Lifestyle audit for public prosecutors
THE National Prosecuting Authority (NPA) has introduced lifestyle audits for prosecutors and support staff countrywide with a view to flushing out and prosecuting bad apples as the office intensifies its fight against corruption.
A number of disciplinary hearings loom as a number of officers, including managers, are under surveillance over flashy lifestyles.
The lifestyle audits come at a time when a number of prosecutors have been arrested for corruption-related offences while others are reportedly driving around in luxurious vehicles while some own a fleet of commuter omnibuses and pirate taxis.
Such standards of living may be questionable considering their salaries.
Lifestyle audits involve verification of an officer’s personal expenditure patterns to determine if it is consistent with their sources of income that include salary.
Those who fail the audit will be charged in terms of the law, with a possibility of being dismissed. In an
interview, Prosecutor-General Mr Kumbirai Hodzi said the lifestyle audits are part of a clean-up strategy at the NPA.

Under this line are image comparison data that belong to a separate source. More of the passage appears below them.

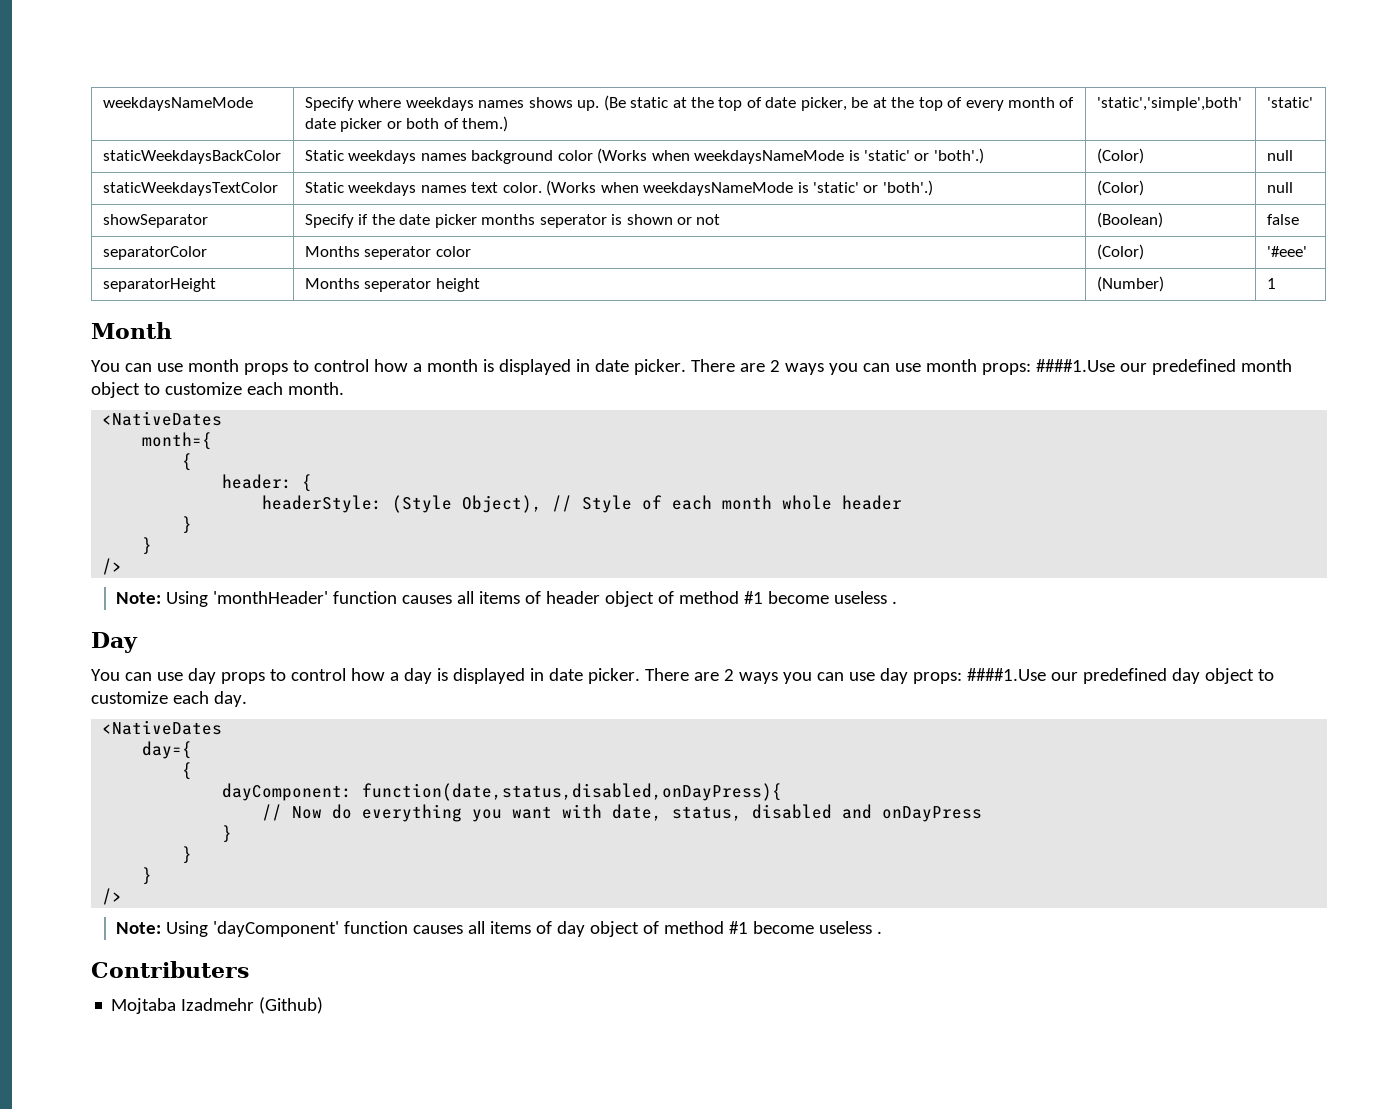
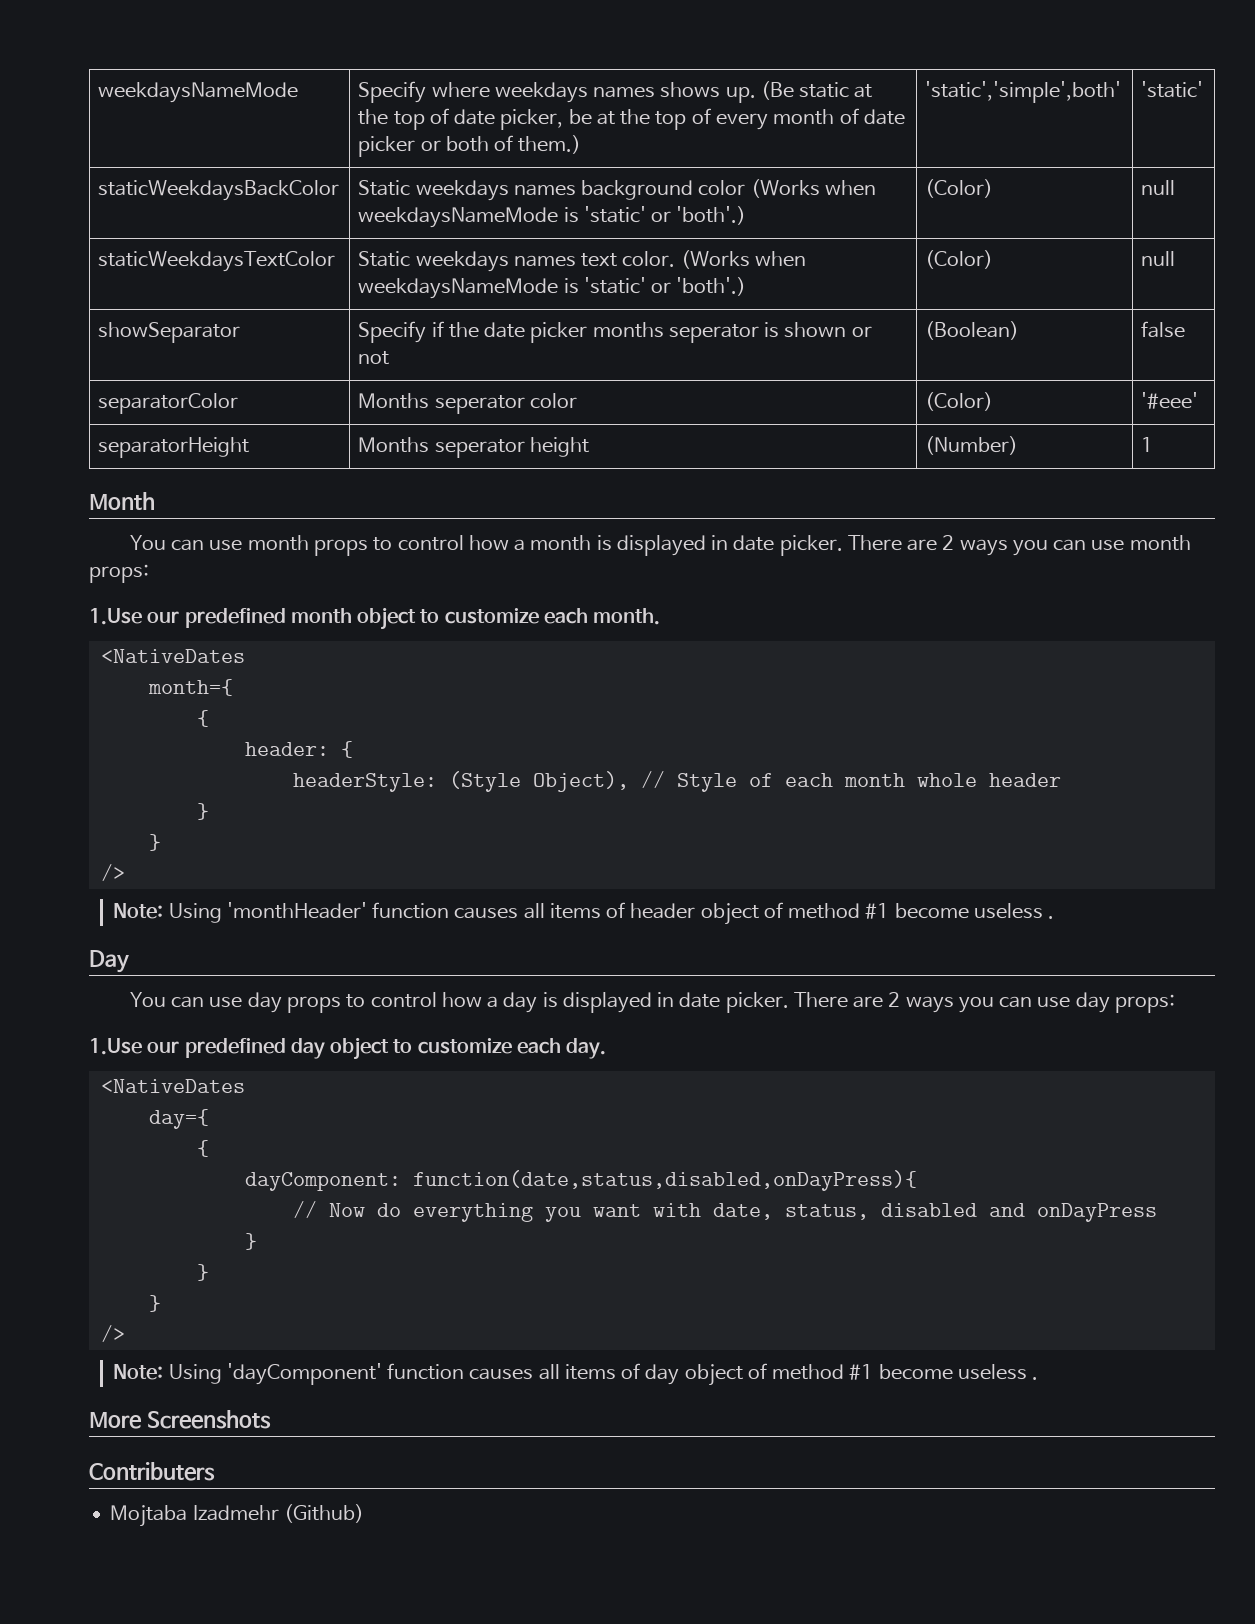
- There are 2 ways you can use month props: ####1.Use our predefined month object to customize each month.
+ There are 2 ways you can use month props:
+ 1.Use our predefined month object to customize each month.
- There are 2 ways you can use day props: ####1.Use our predefined day object to customize each day.
+ There are 2 ways you can use day props:
+ 1.Use our predefined day object to customize each day.
+ More Screenshots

“A cornerstone policy of State has been the fight against corruption and organized crime.
“A cocktail of measures has been devised to enhance the monitoring of the integrity of each Prosecutor.
“Among such measures, is the requirement to subject any officer to a Life Style Audit, should the circumstances of the situation require. These legitimate tools are in tandem with global trends and international best practices.
“It is often said that an ounce of prevention is worth a pound of cure and for organizations such as the NPA and the PG’s Office this is best achieved through an effective internal program for preventing and detecting violations of the law or for ethical standards,” he said.
Mr Hodzi said those who fail to justify their wealth will be dealt with in terms of the law.
“Those who cannot prove legitimate sources of their wealth and assets will be subjected to legitimate due process of the law – a criminal investigation, asset seizure and forfeiture, a civil or criminal process— and internal disciplinary proceedings for summary dismissal from the PG’s Office and NPA,” the prosecution boss said.
New recruits, Mr Hodzi said, will declare their wealth in an asset register when joining the NPA.
Some years later, the NPA may check if there the officers would have acquired unjustified wealth.
Mr Hodzi appealed to people to provide any information on NPA staffers who are living larger than their statuses to institute investigations.
“The public has always been very helpful in the fight against corruption. We appeal for whistle-blowers to supply any information helpful in the lifestyle audits at the NPA.
“So far, most of the information we are getting, is coming from members of the public,” he said.
Mr Hodzi said prosecutors must be men and women of integrity who shun corruption.
“While the PG’s office and Prosecutor-General have embarked on a number of initiatives such as improving the conditions of service and ring-fencing prosecutors, what is ultimately most important is to ensure that the prosecutor remains a person of high integrity.
“The prosecutor must live to the highest demands and ideals of integrity both in his or her professional and private lives. The profession of public prosecution demands this and anything less than the highest ideals of integrity is simply not acceptable,” he said.
Recently, the NPA recruited 300 new prosecutors who are now undergoing rigorous induction and training so that they become fit for purpose.
The development is set to ensure speedy prosecution of criminal cases countrywide.
The Zimbabwe Revenue Authority (Zimra) and the police have since embarked on lifestyle audits with a number of officers being arrested or subjected to disciplinary hearings.